My official thoughts on kanji are: it's way too complicated and I have no desire to learn it. What with the ten different meanings any one kanji could have depending on context, nuance and blah blah blah. Where would I use it after I leave this country? I watch Will study diligently pretty much every night and sometimes the vague thought that I should learn it too crosses my mind but the thought leaves as quickly as it came and I'm left in happy oblivion. Am I lazy you ask? Most definitely! Disrespectful? Probably. Actually, being here makes me realize that I should've studied Korean harder while I was there. My bad.

This is the illiterate, mute gaijin signing off for now. This post is bit longer than I intended.

Friday, November 18, 2005

Japan life - Autumn

Finally I can stop carping about the intense heat and go straight into carping about the intense cold. Well, ok, not really intense but building up to there I think. Japanese houses don't really do much to keep the heat in. I've taken to pestering my students to help me figure out which option says "heat" on the air-conditioner/heater remote. When in my house I bundle up attractively in track pants, t-shirt and some sort of hoodie (hoody?). I'm afraid to get out of bed in the mornings because I don't want my bare feet to touch the cold wooden floor. I miss the "ondol" heating system in Korea (where the entire floor is heated).

On Monday, on my usual drive to work, I spent half of the drive behind a white sedan. While this in itself isn't anything interesting the antics the driver was going through were. He spent that entire half hour slapping and/or hitting himself. And I mean the entire half hour. The slapping and hitting were pretty much continuous. At one point I actually saw him ball his hand into a fist and then, ram himself with it. In the rare 2 seconds he wasn't doing this, he would run his hand through his hair. I don't know, maybe there was a bee or wasp in the car with him. Or maybe he has some strange driving rituals. Who knows?

Anyhoo, I hope this post find all of you who read it well! Cheers!

Wednesday, November 02, 2005

More about me

Hey, my week is off to yet another inauspicious start. I locked the keys in the car for the 2nd time in two weeks. (I've never done this back in Canada!!) I paid an exorbitant fee to have someone come and break into my car for me (a hundred dollars, stupidity is expensive), trudged into work and flopped down to plan lessons. The day actually went well teaching wise but then when I was back in the car, I promptly nearly ran over an innocent cyclist. At that point I just about got out and walked home but figured that would be completely irrational.

But, I have hope that the week will end more positively than in started. In the meantime, while I'm at this laptop I'm going to list things I often see on other people's blog/journal sites. That being, inane senseless trivia about myself.

Currently reading: Some book called Playing Away. About a selfish idiot who knowingly cheats on a loving, faithful husband. Also in the middle of Things My Girlfriend and I have Argued About.

Listening to: Nikka Costa, a new discovery for me though she's been around for awhile. Great great stuff if you like soul mixed with funk.

Watching: Office Space. I don't think I paid proper attention the first time I watched it. Damn funny film.

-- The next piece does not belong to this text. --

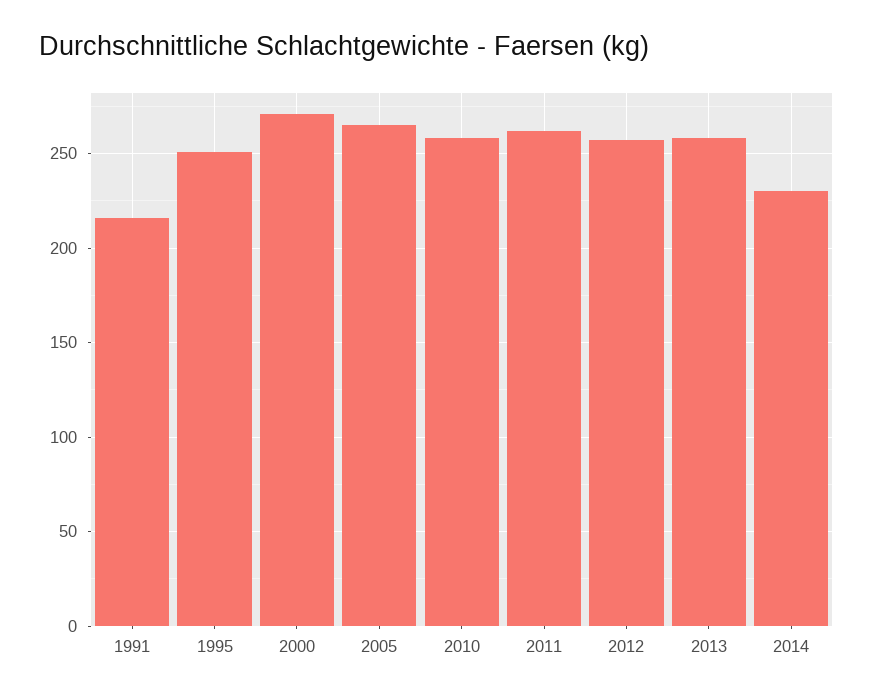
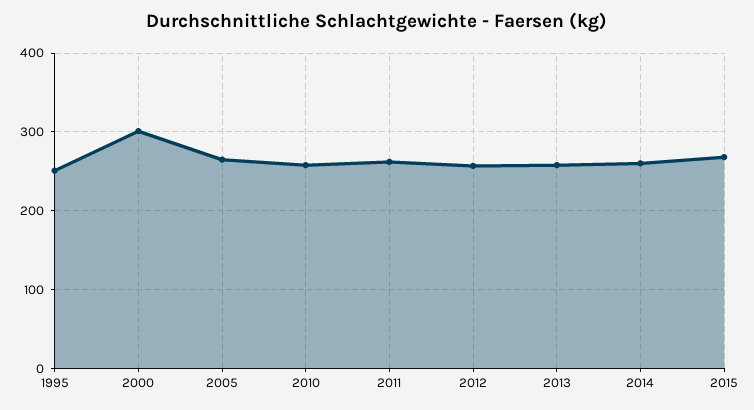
1991: 215 -> none
2000: 270 -> 300
2014: 230 -> 260
2015: none -> 270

Eating: These strange amalgamations of fortune-cookie type cookie mixed with soy nuts. Bizarre but tasty. Also eating these chocolate filled things with pictures of koala's on them. They're called "Ko-a-ra no machi"

Drinking: Apple juice. Sorry, not very interesting or inspiring.

Useful Japanese phrase of the week: Mochikairi de onegai shimasu. Or just mochikairi. It means "take out" (as in food).

Annoying occurence of the week: Aside from the repeat performance of locking my keys in the car, I was visited by Jehovah's Witnesses. The main lady rattled off in Japanese for a while before I made it clear I didn't understand her. Undeterred, she pulled out an English version of her handy Jehovah's Witness manual which I rejected. These people are equally annoying no matter what country you're in.

Admiring: My heat lamp. It's toasty if starting to scald my face.

Pondering: How to not lock my keys in the car ever again.

Alright this is too much even for me. Take care y'all.


Tuesday, October 25, 2005

Fighting in the new millenium

Remember when the only way to have a fight with another person was to be face to face with them? Well, I don't, always having had the option to fight over the phone, but with the advent of internet there is yet another way to duke it out (mentally not physically)...via email, chat and message forums.

I had a fight once with a friend, all done over a series of emails and it ended our friendship. To this day it is still the most random, idiotic fight I've ever had and I wonder what the hell we were both thinking. I want to believe our friendship was on its deathbed anyway but this might be wishful thinking.

I fought with my mother the same way so we didn't actually speak to each other for weeks. I was overseas at the time and this arrangement didn't make me happy.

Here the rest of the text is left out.